A format with no really distinct archetypes at all, in which everything is just kind of good stuff decks of various color combinations, is one that I'd really enjoy, and one that other people might hate. Different strokes.
These kinds of distinctions are important when talking about the balance of a format
I think I understand the point you are trying to make but I think you are going about it the wrong way
The holiday cube doesn't offer just three possibilities of deck types; Finkel likes to draft Storm over and over again in order to master it
That does not reveal anything about the format though. You seem to be claiming that because there are people who don't like variety, or at the very least do not actively seek it, that it doesn't mean that variety is key for a format to be good
I just think that's entirely misguided: variety in a format doesn't care about what individual choices are made in a vacuum, it cares about those choices in the context of everybody else's choices. If you don't play Cawblade in late 2011 you are on the outside looking in; Finkel forces Storm in the Holiday Cude doesn't compare to that situation since, by the very nature of the format, him forcing Storm makes it harder for other players to play Storm and this will necessarily lead to a more diverse playing field.
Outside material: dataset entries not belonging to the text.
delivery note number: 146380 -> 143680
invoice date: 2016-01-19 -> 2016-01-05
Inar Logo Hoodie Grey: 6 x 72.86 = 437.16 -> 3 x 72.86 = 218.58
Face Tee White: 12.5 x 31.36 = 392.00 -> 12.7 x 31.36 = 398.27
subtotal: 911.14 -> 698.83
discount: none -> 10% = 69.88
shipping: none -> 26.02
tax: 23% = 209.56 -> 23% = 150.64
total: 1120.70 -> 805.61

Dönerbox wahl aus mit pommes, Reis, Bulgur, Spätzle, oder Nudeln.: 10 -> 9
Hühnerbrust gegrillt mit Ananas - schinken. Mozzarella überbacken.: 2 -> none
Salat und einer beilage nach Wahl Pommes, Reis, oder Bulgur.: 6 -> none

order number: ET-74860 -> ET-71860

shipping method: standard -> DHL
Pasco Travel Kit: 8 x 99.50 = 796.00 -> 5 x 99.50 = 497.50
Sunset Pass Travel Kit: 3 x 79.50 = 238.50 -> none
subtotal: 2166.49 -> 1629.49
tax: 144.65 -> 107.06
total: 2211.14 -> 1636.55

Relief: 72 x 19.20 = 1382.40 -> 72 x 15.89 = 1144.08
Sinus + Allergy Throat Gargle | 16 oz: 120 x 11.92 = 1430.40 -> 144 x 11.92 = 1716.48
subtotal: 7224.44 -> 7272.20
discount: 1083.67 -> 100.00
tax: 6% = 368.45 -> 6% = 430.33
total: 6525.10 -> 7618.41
Personal perferences do not matter
That is exactly what I'm claiming. A format is "good" if people like it, kind of by definiton. Some people like variety. (I am one of them.) For us, a format with a lot of variety is good. Other people like really tuning and mastering a specific archetype (Finkel and storm in cube is a bad example, I just tossed it out there because it was the first one that came to mind). For instance, some people like drafting heroic over and over and over again in Theros. If that's what they enjoy, more power to them. And for them, a format that you or I might enjoy and consider "good" wouldn't necessarily be "good" and vice versa. For every limited format I've hated (Kamigawa, Zendikar, Lorwyn) there are people who claim to have loved it. (With the notable exception of Coldsnap.)
Rise of the Eldrazi is a limited format that many experienced players (including me) consider to be one of the best ever, but which is viewed by Wizards as somewhat of a failure.
I wish that our opinion of variety=good was universally considered to be true, because then Wizards would make nothing but sets that we would love.